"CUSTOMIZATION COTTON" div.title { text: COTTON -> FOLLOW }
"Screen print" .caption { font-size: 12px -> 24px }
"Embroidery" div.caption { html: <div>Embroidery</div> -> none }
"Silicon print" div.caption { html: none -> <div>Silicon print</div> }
--
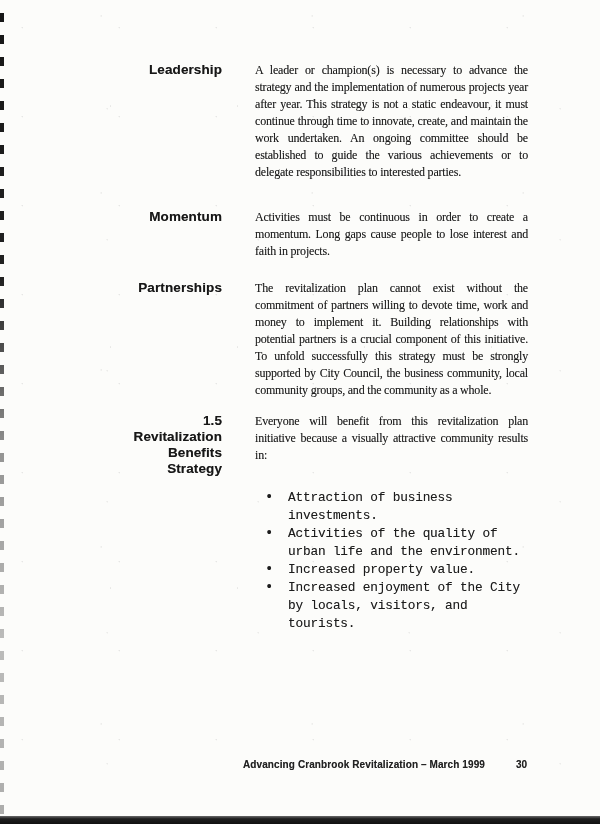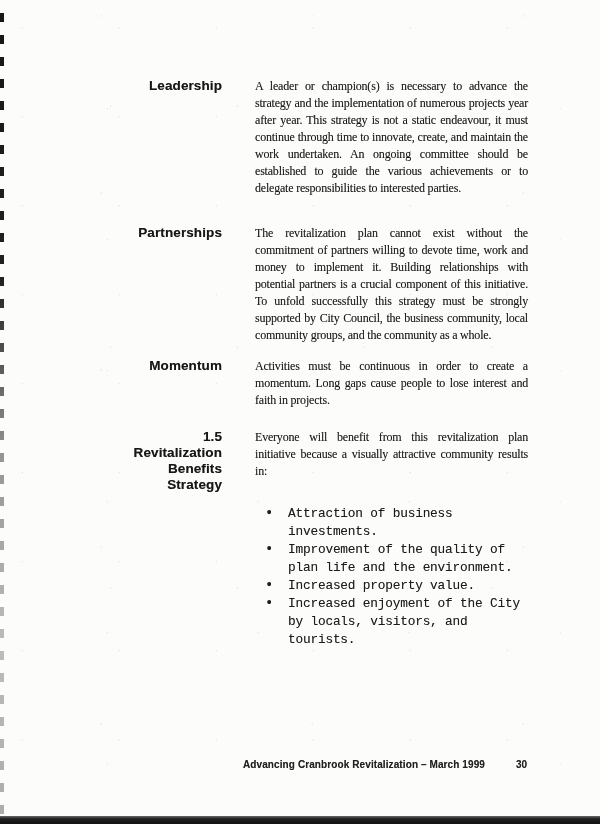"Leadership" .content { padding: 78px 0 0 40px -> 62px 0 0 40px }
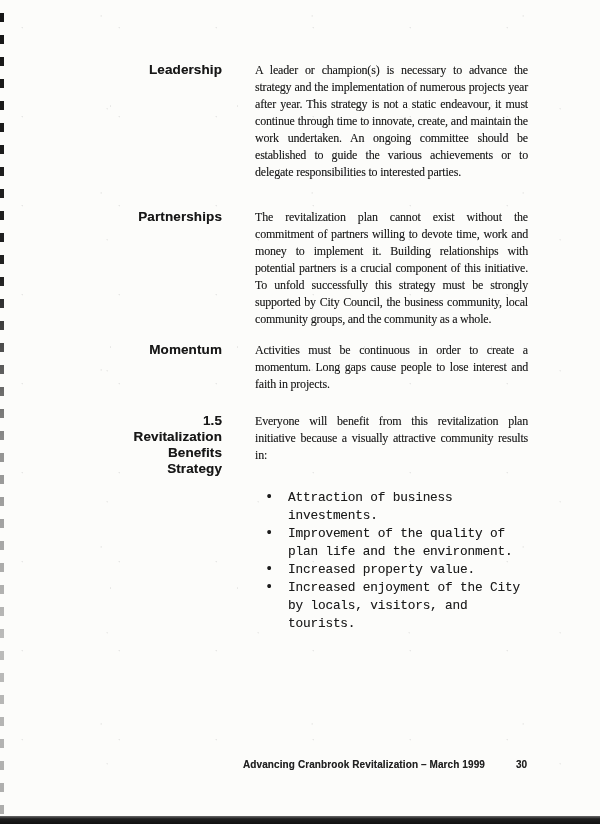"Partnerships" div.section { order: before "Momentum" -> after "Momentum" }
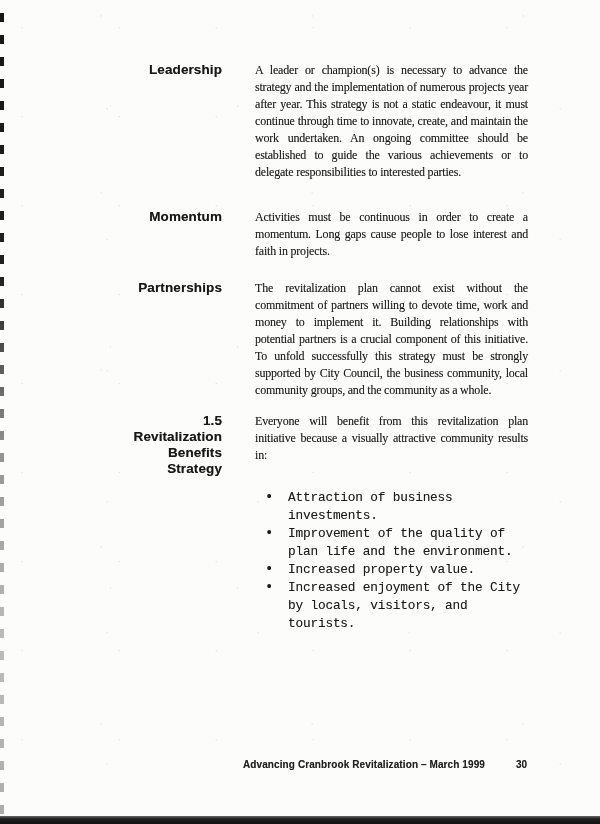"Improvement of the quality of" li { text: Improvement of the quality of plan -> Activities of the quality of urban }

Task directions »
Only lines with the word "none" are needed. Copy them from the preceding records.

Response to this exercise »
"Embroidery" div.caption { html: <div>Embroidery</div> -> none }
"Silicon print" div.caption { html: none -> <div>Silicon print</div> }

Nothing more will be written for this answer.